TRY IT -> In the data that follows, how many lines include the string "things"? Answer with the number alone.

- - - - - - -

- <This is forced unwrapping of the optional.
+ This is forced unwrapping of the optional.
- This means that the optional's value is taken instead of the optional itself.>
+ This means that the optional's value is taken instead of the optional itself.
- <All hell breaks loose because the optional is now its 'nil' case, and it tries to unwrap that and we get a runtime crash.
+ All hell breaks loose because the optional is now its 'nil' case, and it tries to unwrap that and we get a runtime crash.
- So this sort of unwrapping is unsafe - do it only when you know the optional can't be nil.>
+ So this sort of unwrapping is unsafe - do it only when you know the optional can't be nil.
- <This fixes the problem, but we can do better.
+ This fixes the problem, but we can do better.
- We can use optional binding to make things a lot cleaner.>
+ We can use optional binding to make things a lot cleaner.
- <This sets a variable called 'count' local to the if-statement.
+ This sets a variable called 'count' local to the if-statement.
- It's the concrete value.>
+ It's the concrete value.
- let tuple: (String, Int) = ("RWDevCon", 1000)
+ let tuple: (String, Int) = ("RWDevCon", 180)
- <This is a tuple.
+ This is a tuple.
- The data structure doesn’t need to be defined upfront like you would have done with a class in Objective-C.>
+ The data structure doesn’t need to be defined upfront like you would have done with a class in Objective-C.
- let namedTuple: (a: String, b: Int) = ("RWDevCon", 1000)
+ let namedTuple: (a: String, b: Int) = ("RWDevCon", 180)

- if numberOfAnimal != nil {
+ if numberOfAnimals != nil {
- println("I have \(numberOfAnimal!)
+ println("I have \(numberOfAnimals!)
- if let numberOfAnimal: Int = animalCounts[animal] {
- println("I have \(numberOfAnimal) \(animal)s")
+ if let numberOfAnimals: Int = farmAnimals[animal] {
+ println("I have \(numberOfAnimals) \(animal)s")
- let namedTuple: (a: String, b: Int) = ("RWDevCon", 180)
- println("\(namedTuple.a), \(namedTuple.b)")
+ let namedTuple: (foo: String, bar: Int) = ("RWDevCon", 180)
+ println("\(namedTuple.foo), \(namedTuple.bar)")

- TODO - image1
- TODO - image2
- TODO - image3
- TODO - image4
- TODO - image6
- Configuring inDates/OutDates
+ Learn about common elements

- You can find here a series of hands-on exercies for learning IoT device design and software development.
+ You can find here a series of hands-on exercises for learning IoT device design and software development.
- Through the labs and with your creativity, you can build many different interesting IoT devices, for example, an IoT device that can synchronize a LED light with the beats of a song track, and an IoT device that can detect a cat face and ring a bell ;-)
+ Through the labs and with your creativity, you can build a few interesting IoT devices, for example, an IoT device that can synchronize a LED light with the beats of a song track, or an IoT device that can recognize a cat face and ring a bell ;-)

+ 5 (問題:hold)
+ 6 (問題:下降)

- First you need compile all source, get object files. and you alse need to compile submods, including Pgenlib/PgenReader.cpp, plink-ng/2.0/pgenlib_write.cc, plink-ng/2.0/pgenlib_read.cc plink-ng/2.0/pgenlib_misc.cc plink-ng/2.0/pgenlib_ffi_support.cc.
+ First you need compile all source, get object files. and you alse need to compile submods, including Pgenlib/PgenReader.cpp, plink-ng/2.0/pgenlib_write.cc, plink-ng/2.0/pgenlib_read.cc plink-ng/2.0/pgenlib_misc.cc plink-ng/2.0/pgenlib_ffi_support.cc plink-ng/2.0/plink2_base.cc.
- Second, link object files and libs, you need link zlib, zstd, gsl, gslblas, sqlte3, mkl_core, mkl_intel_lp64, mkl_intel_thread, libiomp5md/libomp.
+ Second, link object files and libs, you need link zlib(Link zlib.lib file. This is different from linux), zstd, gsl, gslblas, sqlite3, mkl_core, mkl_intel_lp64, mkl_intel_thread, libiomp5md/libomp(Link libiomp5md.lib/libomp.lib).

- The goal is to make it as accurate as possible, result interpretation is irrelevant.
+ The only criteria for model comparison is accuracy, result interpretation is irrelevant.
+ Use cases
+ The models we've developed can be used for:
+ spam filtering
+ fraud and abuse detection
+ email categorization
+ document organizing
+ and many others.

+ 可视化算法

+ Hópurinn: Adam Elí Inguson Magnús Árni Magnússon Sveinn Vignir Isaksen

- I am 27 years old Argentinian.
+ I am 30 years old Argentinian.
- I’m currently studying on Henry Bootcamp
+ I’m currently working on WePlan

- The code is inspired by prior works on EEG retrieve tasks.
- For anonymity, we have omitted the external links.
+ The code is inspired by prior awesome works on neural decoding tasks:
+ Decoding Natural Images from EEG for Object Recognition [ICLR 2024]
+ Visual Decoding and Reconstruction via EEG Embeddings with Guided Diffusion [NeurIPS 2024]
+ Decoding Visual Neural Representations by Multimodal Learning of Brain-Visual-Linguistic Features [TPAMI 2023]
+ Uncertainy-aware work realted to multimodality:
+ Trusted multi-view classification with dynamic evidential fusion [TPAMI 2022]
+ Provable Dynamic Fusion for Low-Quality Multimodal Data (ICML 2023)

- - - - - - -

EXERCISE ANSWER -> 2